In Endeavour, your photos are so lush and picturesque that as a viewer I want to enter the scene, too. The images seem to give access to an intimate encounter you’re having with nature. How do you find your shooting locations? What makes you decide to take a photo in the moment?

The work is research-based. My photographic process usually starts by finding a location for a specific picture needed in the project. Most of the times I know exactly what I am going to photograph, but I also allow for surprises and explorations. I shoot with a large-format camera. The high level of detail generated by the film is important for the project, but so is the slow process induced by this type of camera, which is key. Taking only one or two pictures per location adds something important to me. I want my pictures to have a certain quietness, but also different ways of reading them. Beyond the initial appearance of naturalness, you can discover the human intervention in the small details.

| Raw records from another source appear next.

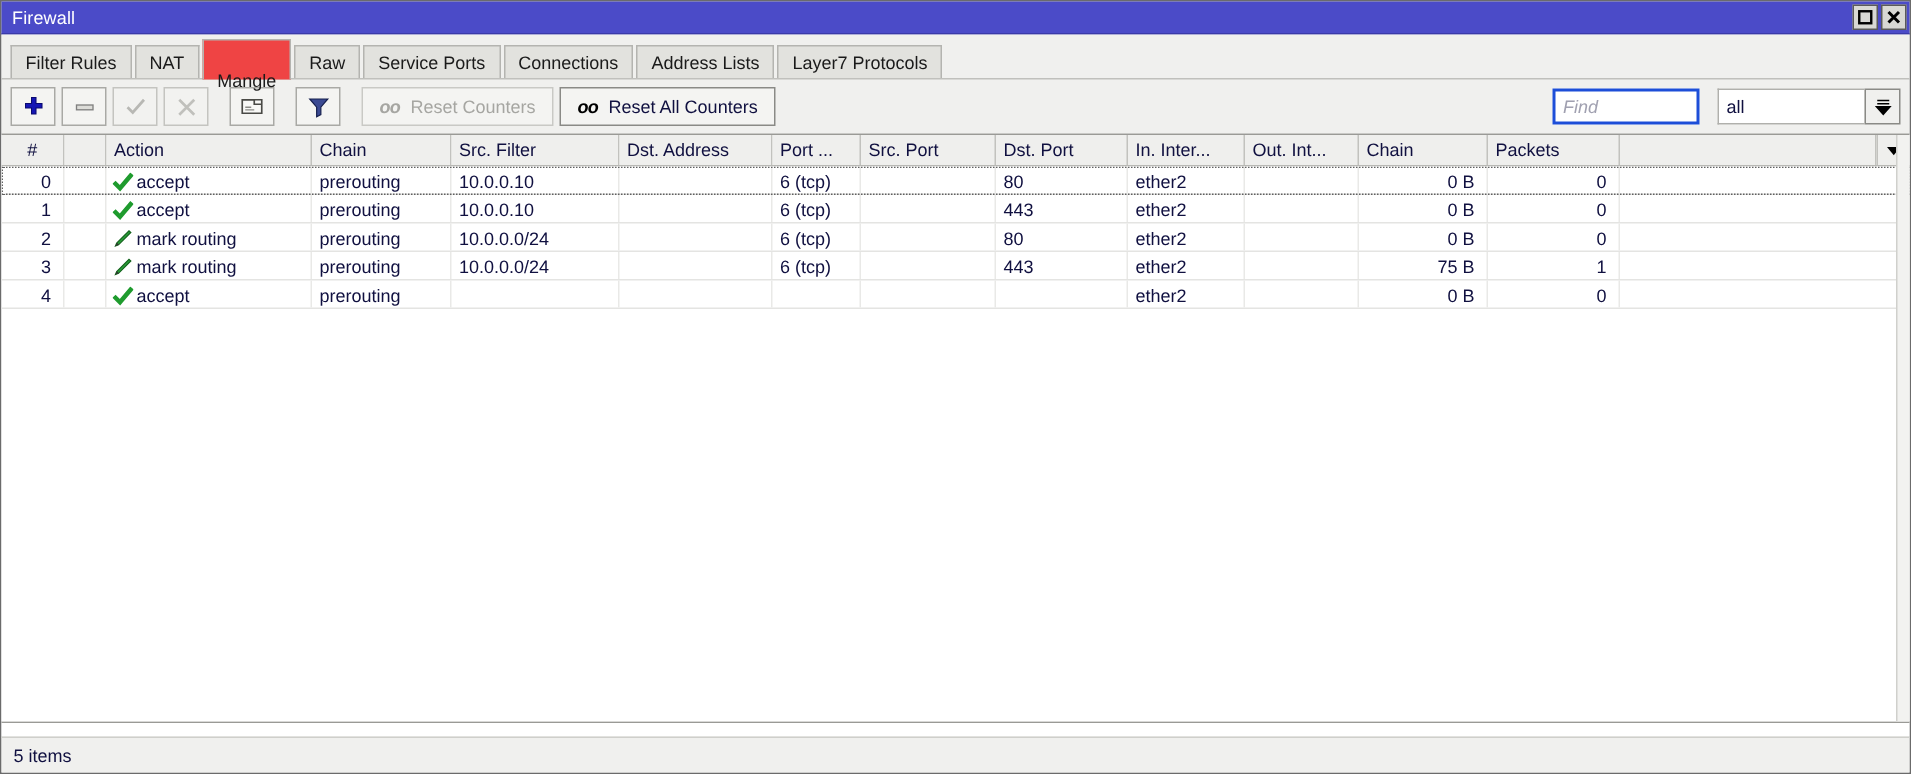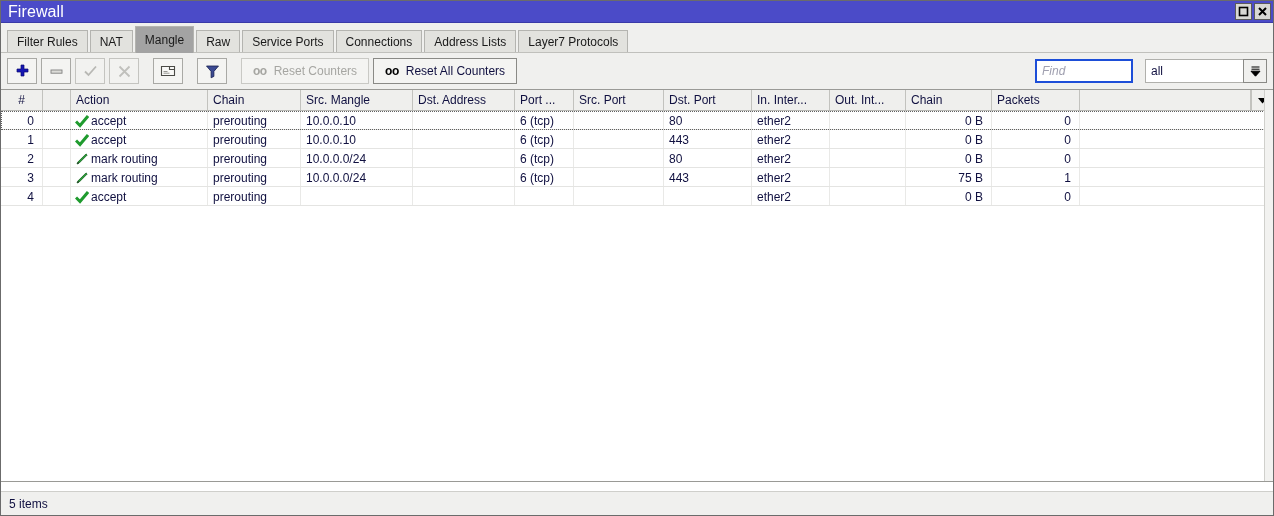--- a/index.html
+++ b/index.html
@@ -21,21 +21,21 @@
   .titlebar {
     height: 22px;
     background: #4b4bc8;
     display: flex; align-items: center;
     padding: 0 2px 0 7px;
     flex: 0 0 auto;
     border-bottom: 1px solid #3a3aa8;
   }
   .title-text {
     color: #ffffff;
-    font-size: 16px;
+    font-size: 12px;
     letter-spacing: .1px;
     flex: 1 1 auto;
   }
   .win-btns { display: flex; gap: 2px; align-items: center; }
   .win-btn {
     width: 17px; height: 17px;
     background: #d8d8d4;
     border: 1px solid #5a5a5a;
     display: flex; align-items: center; justify-content: center;
     font-size: 11px; line-height: 1; color: #000;
@@ -59,23 +59,23 @@
     border-bottom: none;
     padding: 4px 9px 4px 9px;
     font-size: 12px;
     color: #1a1a1a;
     height: 22px;
     line-height: 14px;
     cursor: pointer;
     white-space: nowrap;
   }
   .tab.active {
-    background: #a3a3a3;
+    background: #ef4444;
     height: 27px;
-    padding-top: 6px;
+    padding-top: 20px;
     position: relative;
     z-index: 2;
     margin-bottom: -1px;
     border-color: #b4b4b0;
     text-align: center;
   }
   
   .toolbar {
     height: 36px;
     background: #f0f0ee;
@@ -99,21 +99,21 @@
     height: 26px;
     background: #f4f4f2;
     border: 1px solid #c9c9c5;
     display: flex; align-items: center; gap: 7px;
     padding: 0 11px;
     cursor: pointer;
     font-size: 12px;
   }
   .counter-btn.enabled { border-color: #8a8a86; color: #101040; }
   .counter-btn.disabled { color: #a6a6a2; }
-  .oo { font-weight: bold; font-size: 12px; letter-spacing: -0.5px; }
+  .oo { font-weight: bold; font-size: 12px; letter-spacing: -0.5px; font-style: italic; }
   .counter-btn.disabled .oo { color: #a6a6a2; }
   .counter-btn.enabled .oo { color: #000; }
   .spacer { flex: 1 1 auto; }
   .find-box {
     width: 98px; height: 24px;
     background: #ffffff;
     border: 2px solid #1d4ed8;
     padding: 0 5px;
     display: flex; align-items: center;
     font-size: 12px;
@@ -314,21 +314,21 @@
     </div>
   </div>
 
   <div class="table-area">
 
     <div class="hdr-row">
       <div class="hcell num" style="width:42px">#</div>
       <div class="hcell" style="width:28px"></div>
       <div class="hcell" style="width:137px">Action</div>
       <div class="hcell" style="width:93px">Chain</div>
-      <div class="hcell" style="width:112px">Src. Mangle</div>
+      <div class="hcell" style="width:112px">Src. Filter</div>
       <div class="hcell" style="width:102px">Dst. Address</div>
       <div class="hcell" style="width:59px">Port ...</div>
       <div class="hcell" style="width:90px">Src. Port</div>
       <div class="hcell" style="width:88px">Dst. Port</div>
       <div class="hcell" style="width:78px">In. Inter...</div>
       <div class="hcell" style="width:76px">Out. Int...</div>
       <div class="hcell" style="width:86px">Chain</div>
       <div class="hcell" style="width:88px">Packets</div>
       <div class="hcell tail"></div>
       <div class="hdr-drop">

You exhibited Endeavour at Madrid’s Royal Botanical Garden, my favourite place in the city. What was it like to show your work at a place that’s been importing, studying, and cultivating non-native plants since the mid-18th century?

It is certainly a very special place, and perfect for that project. I have worked closely with botanical gardens and botanists on my projects, so it made perfect sense to have the Endeavour project there. Botanical gardens are key structures in the introduction of species across the world. They have been communicating and exchanging from garden to garden across the globe for centuries. If you take the case of the eucalyptus, it was bought back to England by the botanist Joseph Banks aboard the HMS Endeavour, then to Kew Gardens in London, and from there it went to the botanical gardens in Coimbra, Portugal, where it was named by a French botanist.

Earlier this summer you participated in PhotoEspaña, and you’re currently a resident at the Casa de Velázquez. What are you working on now, and what’s coming up next for you?

The next step for this project after PhotoEspaña will be an exhibition in Avignon at the Collection Lambert for the Viva Villa Festival, which will display works by artists doing residencies abroad (at Villa Medicis, Villa Kujoyama, Casa de Velázquez). And in the meantime, I am developing two more chapters of my trilogy focusing on the two other voyages of James Cook and on the plants that they bought back.